------ Material supplied
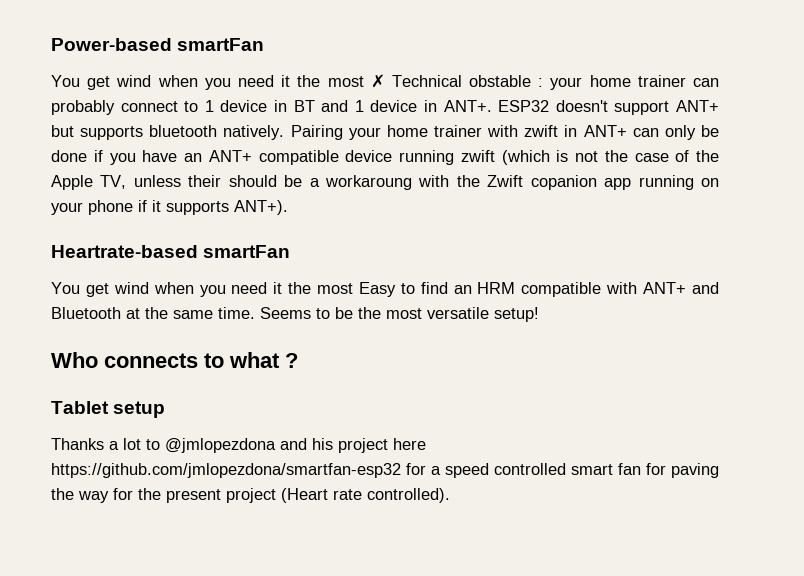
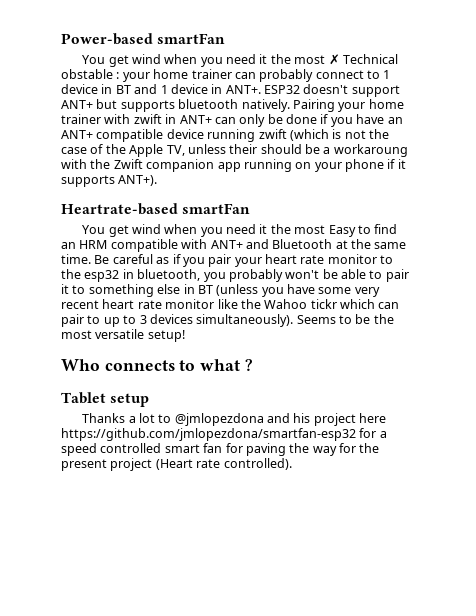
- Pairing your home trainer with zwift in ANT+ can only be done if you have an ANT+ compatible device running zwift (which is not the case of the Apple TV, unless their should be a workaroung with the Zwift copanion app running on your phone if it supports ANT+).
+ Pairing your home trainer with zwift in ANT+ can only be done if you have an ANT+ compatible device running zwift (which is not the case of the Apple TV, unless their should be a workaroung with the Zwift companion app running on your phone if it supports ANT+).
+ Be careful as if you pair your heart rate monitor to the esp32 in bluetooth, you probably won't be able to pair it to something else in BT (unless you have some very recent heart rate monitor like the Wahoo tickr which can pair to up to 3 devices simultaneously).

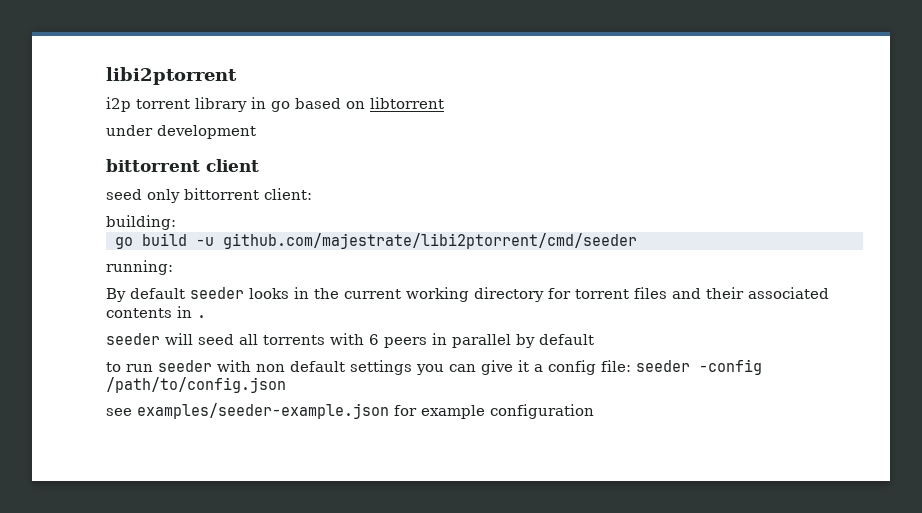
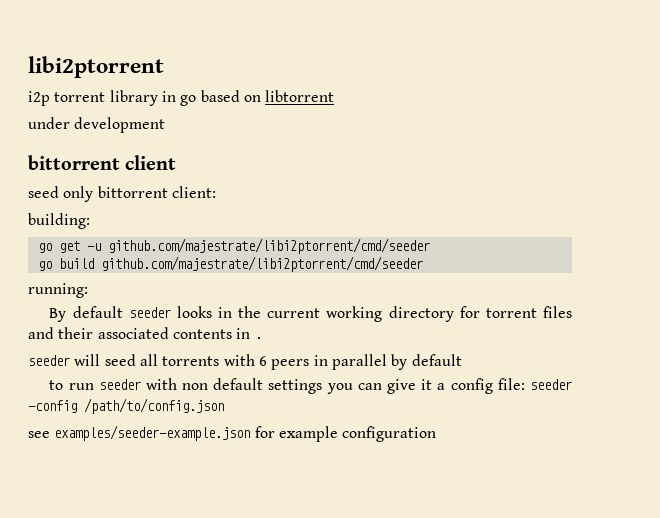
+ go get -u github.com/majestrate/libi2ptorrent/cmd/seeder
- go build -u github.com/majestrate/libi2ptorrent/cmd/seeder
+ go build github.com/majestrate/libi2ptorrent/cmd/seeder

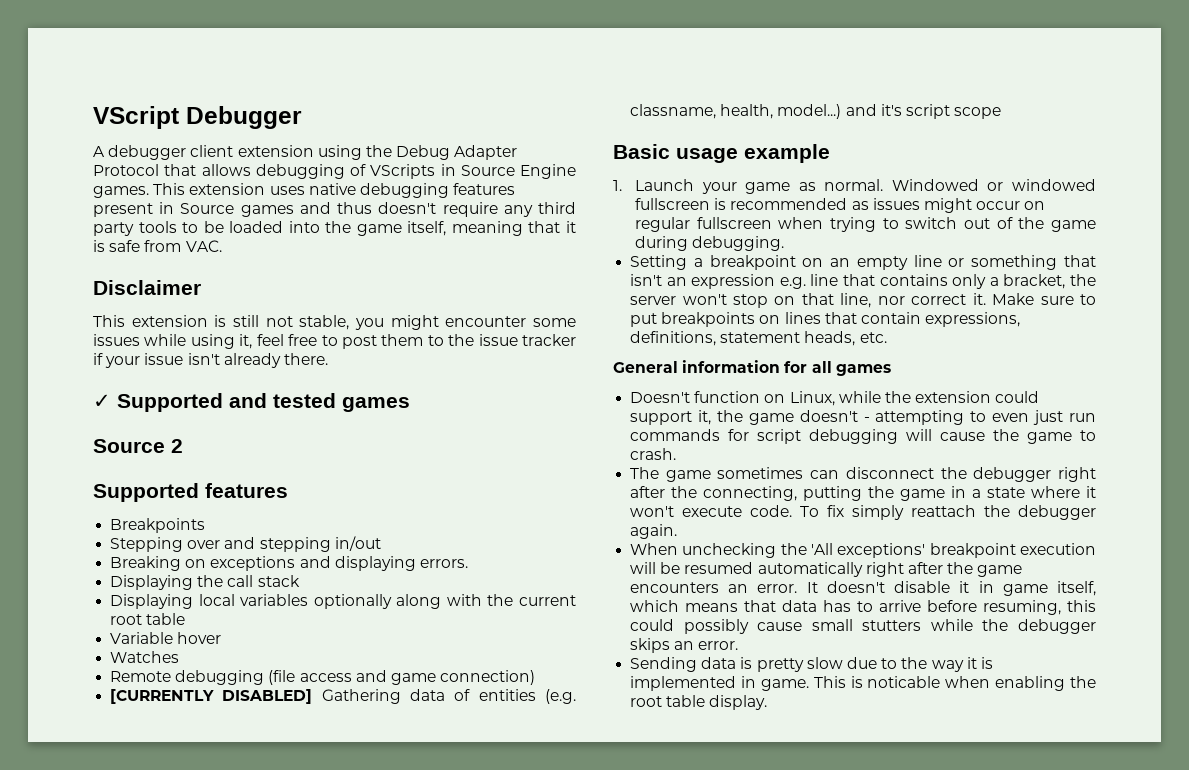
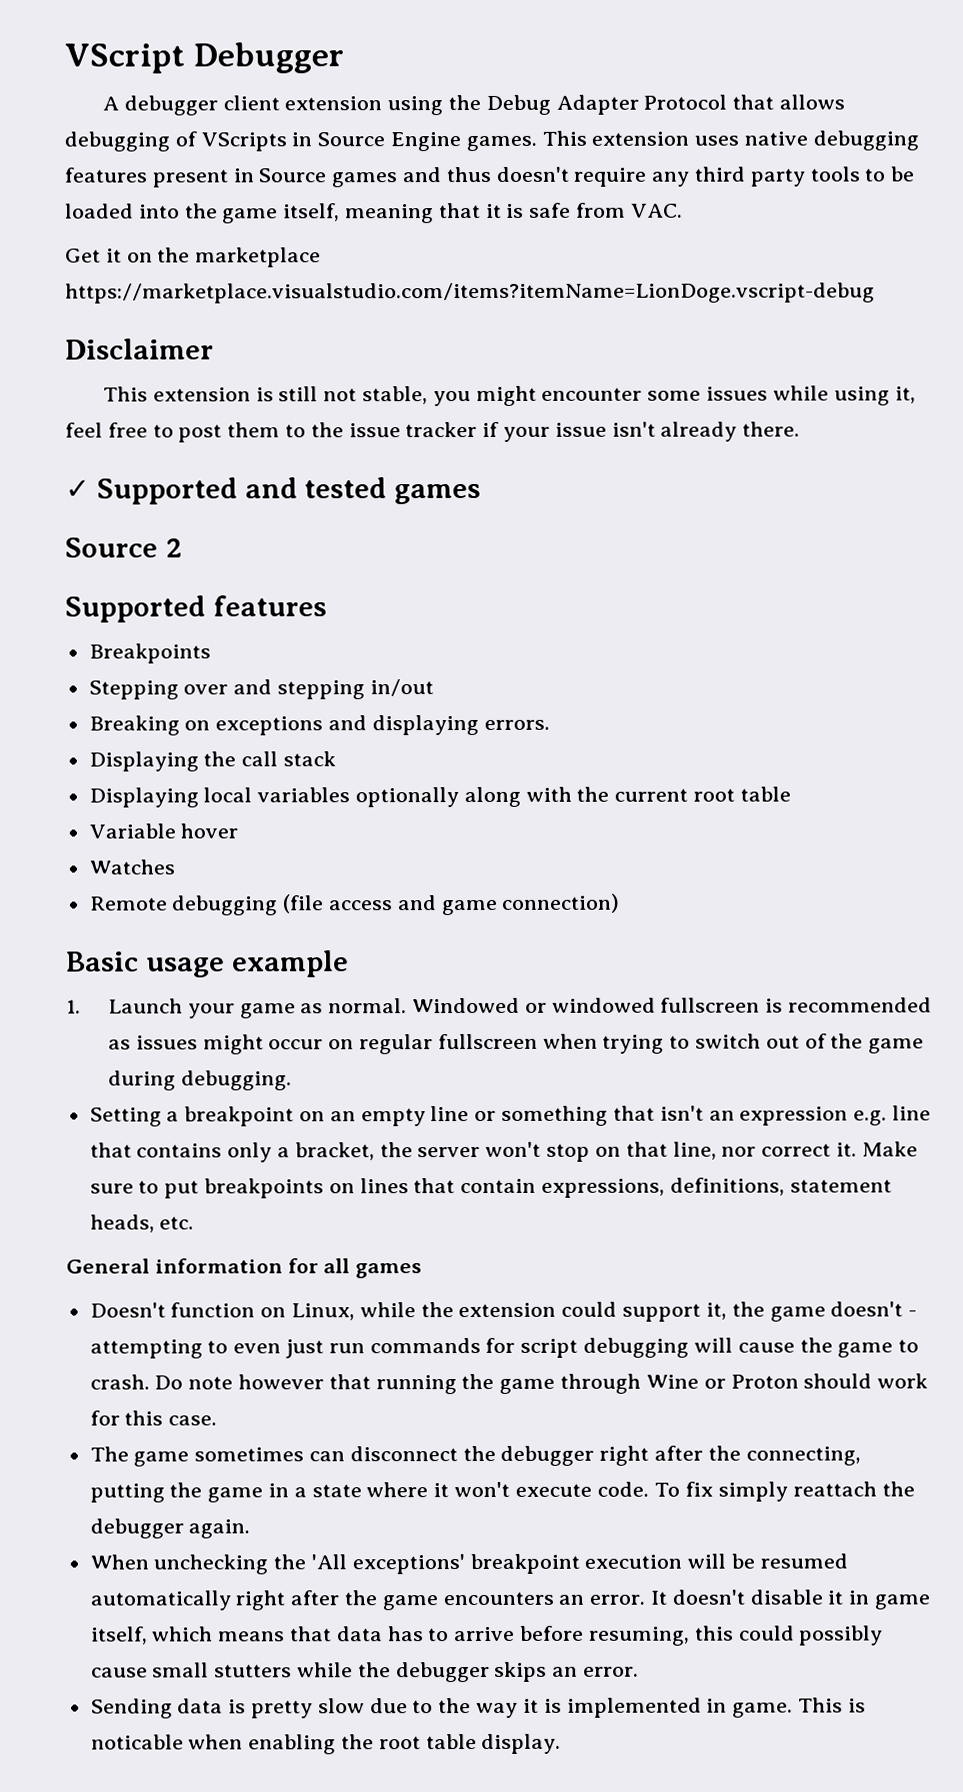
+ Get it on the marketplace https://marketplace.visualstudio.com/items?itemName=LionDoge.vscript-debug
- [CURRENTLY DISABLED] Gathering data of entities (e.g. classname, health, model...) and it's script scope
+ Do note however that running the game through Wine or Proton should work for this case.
------------
Would you please filter the lines above and copy every one that includes "github"?

• Output of the task:
+ go get -u github.com/majestrate/libi2ptorrent/cmd/seeder
- go build -u github.com/majestrate/libi2ptorrent/cmd/seeder
+ go build github.com/majestrate/libi2ptorrent/cmd/seeder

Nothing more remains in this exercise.